Also I note that you are using literal x and p in your function whereas by my interpretation of the question these are arbitrary symbols or expressions. –  Mr.Wizard Aug 20 at 3:56
    
@Mr.Wizard Thanks so much for the _. tip! Could I edit my post to add that in? Also, the reason I chose to use explicit x and p is because the function the OP defines (with x_ and p_) is ambiguous. For example, using OP's definition, myfunc[x^2, p^3] could be matched such that x^2 matches x_^m_, and p^3 matches p_^b_. However, x^2 could just as well match with p_^n_, and p^3 with x_^a_, since x_ and p_ in OP's definition could be anything. Please let me know if I might be confused on that point. –  seismatica Aug 20 at 4:12
    
I also apologize if my answer had made you abandon your answer. I don't doubt your method with Optional would be better/more elegant than mine. –  seismatica Aug 20 at 4:17
    
Your method looks fine.
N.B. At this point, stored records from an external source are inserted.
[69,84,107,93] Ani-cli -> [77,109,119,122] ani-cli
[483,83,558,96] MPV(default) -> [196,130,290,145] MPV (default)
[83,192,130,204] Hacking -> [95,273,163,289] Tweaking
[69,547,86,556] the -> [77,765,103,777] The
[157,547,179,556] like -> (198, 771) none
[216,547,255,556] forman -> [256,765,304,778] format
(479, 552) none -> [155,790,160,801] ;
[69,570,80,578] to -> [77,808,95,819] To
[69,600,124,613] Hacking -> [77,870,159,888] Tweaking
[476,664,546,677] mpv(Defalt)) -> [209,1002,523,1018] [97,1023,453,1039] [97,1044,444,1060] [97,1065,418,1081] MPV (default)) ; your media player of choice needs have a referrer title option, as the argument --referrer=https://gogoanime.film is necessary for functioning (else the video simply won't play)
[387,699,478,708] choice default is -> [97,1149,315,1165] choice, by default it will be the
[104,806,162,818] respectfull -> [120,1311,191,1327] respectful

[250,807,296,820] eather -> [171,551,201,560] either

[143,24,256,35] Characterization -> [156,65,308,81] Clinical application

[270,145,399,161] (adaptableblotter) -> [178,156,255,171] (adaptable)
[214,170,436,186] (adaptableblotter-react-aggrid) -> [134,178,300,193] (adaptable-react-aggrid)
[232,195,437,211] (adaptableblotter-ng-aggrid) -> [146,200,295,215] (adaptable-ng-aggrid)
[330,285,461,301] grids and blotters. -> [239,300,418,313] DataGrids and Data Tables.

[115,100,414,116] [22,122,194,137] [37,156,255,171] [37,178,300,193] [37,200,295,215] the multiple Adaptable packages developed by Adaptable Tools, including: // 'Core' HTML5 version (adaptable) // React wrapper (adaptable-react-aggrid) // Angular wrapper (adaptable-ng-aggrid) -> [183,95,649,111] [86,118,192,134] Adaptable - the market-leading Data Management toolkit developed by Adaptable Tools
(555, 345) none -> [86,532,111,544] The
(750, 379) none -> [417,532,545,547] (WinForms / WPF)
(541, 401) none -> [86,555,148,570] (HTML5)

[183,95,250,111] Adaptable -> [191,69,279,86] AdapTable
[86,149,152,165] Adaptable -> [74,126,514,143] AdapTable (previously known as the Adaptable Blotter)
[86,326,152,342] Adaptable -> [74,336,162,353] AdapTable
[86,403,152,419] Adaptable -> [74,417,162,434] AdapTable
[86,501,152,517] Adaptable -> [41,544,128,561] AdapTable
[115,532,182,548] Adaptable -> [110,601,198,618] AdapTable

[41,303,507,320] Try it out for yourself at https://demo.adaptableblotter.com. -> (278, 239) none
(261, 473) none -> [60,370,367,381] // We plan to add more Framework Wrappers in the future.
I was taking a different approach but I don't think it would be useful to the OP as there were unresolved issues, which your choice of literal x and p better addressed. –  Mr.Wizard Aug 20 at 5:01

Perhaps

myfcn2[arg1_, arg2_] := basefcn @@ Flatten[Exponent[#, {x, p}, List] & /@ {arg1, arg2}]; 
myfcn2[x p^2, p]
(* basefcn[1, 2, 0, 1] *)

Update: To restrict the arguments to monomials (Thanks: @wxffles )

ClearAll[myfnc3];
myfcn3[arg1_, arg2_] /; FreeQ[{arg1, arg2}, Plus] := 
      basefcn @@ Flatten[Exponent[#, {x, p}, List] & /@ {arg1, arg2}];
myfcn3[x p^2 , p]
(* basefcn[1, 2, 0, 1] *)
myfcn3[x p^2 + p , p]
(* myfcn3[p + p^2 x, p] *)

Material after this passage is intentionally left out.